Yokota, who worked with other victims' relatives to prod the government into rescuing their children and siblings, whom they believe are still alive, died without ever seeing Megumi again. She was kidnapped on her way home from school at the age of 13.
At the time, the family was living in Niigata Prefecture after Yokota, then employed by the Bank of Japan, was transferred to a branch of the central bank on the Sea of Japan coast.
Yokota and his wife, Sakie, along with seven other families of Japanese kidnapped by North Korean agents, formed a group in March 1997 that has worked tirelessly to raise public awareness of the abduction issue.
They are hoping the abductees will be released even as relations between Japan and North Korea worsen due to Pyongyang's nuclear weapon and missile programs.
Yokota served as the group's chief for more than 10 years until November 2007, when he resigned due to health reasons.
Prime Minister Shinzo Abe has been seeking to hold a face-to-face meeting with North Korean leader Kim Jong Un “without preconditions” to break the deadlock.
As Japan seeks cooperation from the United States to resolve the issue, U.S. President Donald Trump made a reference to Megumi in his address to the U.N. General Assembly in September 2017, saying, "We know it (North Korea) kidnapped a sweet 13-year-old Japanese girl from a beach in her own country to enslave her as a language tutor for North Korea's spies."
Japan officially lists 17 people as abductees but suspects North Korea was involved in more disappearances.

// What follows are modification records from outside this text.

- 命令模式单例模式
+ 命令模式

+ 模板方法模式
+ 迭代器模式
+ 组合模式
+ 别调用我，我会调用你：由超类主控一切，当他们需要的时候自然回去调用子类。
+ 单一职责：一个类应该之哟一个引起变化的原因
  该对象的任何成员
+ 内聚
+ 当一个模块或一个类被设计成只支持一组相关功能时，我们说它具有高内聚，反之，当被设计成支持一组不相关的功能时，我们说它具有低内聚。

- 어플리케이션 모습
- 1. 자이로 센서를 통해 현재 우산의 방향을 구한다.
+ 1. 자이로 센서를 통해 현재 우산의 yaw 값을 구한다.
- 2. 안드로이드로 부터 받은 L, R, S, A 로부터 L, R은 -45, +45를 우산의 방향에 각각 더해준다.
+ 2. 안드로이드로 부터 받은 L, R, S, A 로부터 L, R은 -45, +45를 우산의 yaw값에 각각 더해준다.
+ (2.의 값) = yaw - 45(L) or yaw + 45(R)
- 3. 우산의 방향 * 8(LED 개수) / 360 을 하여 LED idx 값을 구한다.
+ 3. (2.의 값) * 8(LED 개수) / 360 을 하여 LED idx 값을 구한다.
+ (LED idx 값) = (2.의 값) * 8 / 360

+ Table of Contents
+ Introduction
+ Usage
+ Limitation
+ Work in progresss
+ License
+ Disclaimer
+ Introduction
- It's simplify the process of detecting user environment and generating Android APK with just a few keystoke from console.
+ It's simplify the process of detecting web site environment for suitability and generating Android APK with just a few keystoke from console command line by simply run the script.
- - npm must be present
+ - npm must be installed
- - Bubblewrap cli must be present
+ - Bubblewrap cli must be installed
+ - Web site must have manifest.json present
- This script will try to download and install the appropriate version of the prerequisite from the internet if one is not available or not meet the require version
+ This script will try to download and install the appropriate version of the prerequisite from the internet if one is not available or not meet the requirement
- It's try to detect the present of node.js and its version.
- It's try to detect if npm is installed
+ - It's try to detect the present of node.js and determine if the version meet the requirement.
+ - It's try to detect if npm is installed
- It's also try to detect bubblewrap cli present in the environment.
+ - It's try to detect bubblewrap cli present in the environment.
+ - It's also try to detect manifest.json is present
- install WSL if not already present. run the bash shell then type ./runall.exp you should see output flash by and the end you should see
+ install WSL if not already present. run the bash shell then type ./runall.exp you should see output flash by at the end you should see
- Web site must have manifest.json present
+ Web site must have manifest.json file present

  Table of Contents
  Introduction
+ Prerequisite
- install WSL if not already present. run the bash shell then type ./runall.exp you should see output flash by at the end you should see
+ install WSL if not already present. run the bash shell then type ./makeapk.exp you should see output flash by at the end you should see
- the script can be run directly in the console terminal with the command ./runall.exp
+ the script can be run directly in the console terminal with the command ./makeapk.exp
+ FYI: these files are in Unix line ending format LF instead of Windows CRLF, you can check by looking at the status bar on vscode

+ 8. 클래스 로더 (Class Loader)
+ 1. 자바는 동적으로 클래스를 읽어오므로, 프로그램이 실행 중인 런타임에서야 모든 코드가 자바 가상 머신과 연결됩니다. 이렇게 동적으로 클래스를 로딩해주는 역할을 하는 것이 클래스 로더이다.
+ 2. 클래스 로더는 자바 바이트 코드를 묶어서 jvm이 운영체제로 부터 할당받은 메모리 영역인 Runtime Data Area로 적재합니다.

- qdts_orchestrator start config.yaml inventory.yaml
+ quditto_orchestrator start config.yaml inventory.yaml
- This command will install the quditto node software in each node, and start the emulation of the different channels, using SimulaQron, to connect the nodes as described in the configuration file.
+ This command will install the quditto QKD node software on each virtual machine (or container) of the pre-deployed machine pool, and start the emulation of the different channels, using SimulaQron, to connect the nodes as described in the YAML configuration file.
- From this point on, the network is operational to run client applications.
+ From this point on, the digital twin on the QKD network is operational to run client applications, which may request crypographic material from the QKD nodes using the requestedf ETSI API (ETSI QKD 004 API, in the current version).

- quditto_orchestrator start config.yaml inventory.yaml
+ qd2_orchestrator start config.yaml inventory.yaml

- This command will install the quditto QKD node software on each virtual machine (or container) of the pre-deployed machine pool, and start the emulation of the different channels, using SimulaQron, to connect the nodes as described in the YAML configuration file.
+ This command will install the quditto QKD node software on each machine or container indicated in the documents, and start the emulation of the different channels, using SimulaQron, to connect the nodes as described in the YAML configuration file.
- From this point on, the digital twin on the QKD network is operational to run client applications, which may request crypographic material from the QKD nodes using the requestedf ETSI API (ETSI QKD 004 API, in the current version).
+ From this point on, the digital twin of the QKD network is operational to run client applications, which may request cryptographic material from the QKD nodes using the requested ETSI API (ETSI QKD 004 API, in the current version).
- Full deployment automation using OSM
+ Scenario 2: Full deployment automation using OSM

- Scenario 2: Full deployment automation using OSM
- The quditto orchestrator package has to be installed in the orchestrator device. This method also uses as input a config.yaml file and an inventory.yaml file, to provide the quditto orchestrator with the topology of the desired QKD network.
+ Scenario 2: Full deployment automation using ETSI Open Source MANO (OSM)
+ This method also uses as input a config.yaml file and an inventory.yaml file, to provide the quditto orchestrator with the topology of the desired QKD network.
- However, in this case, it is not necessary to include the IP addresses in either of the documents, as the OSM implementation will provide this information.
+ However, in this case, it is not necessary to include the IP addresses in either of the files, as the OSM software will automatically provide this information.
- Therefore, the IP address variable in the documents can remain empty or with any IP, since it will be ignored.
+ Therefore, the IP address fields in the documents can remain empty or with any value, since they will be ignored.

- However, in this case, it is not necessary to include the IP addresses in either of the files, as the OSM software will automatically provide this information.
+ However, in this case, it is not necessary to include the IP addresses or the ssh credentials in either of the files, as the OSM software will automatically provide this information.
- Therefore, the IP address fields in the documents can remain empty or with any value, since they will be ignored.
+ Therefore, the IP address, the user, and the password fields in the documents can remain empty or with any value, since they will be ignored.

While five of the 17 were repatriated in 2002, Pyongyang maintains that eight, including Megumi, have died and the other four never entered the country.
The North initially said Megumi killed herself while being treated for depression in 1993, but later changed the year of her death to 1994.
Japan rejects the claim that she died, in part because the cremated remains that Pyongyang handed over as hers turned out to be false after DNA tests were conducted in Japan.
North Korea says Megumi married Kim Young Nam, a South Korean who is believed to have been abducted as a teenager, in the North in 1986 and had a daughter with him the following year.
The Yokotas were allowed by Pyongyang to secretly meet with their granddaughter Kim Eun Gyong in the Mongolian capital Ulaanbaatar in March 2014.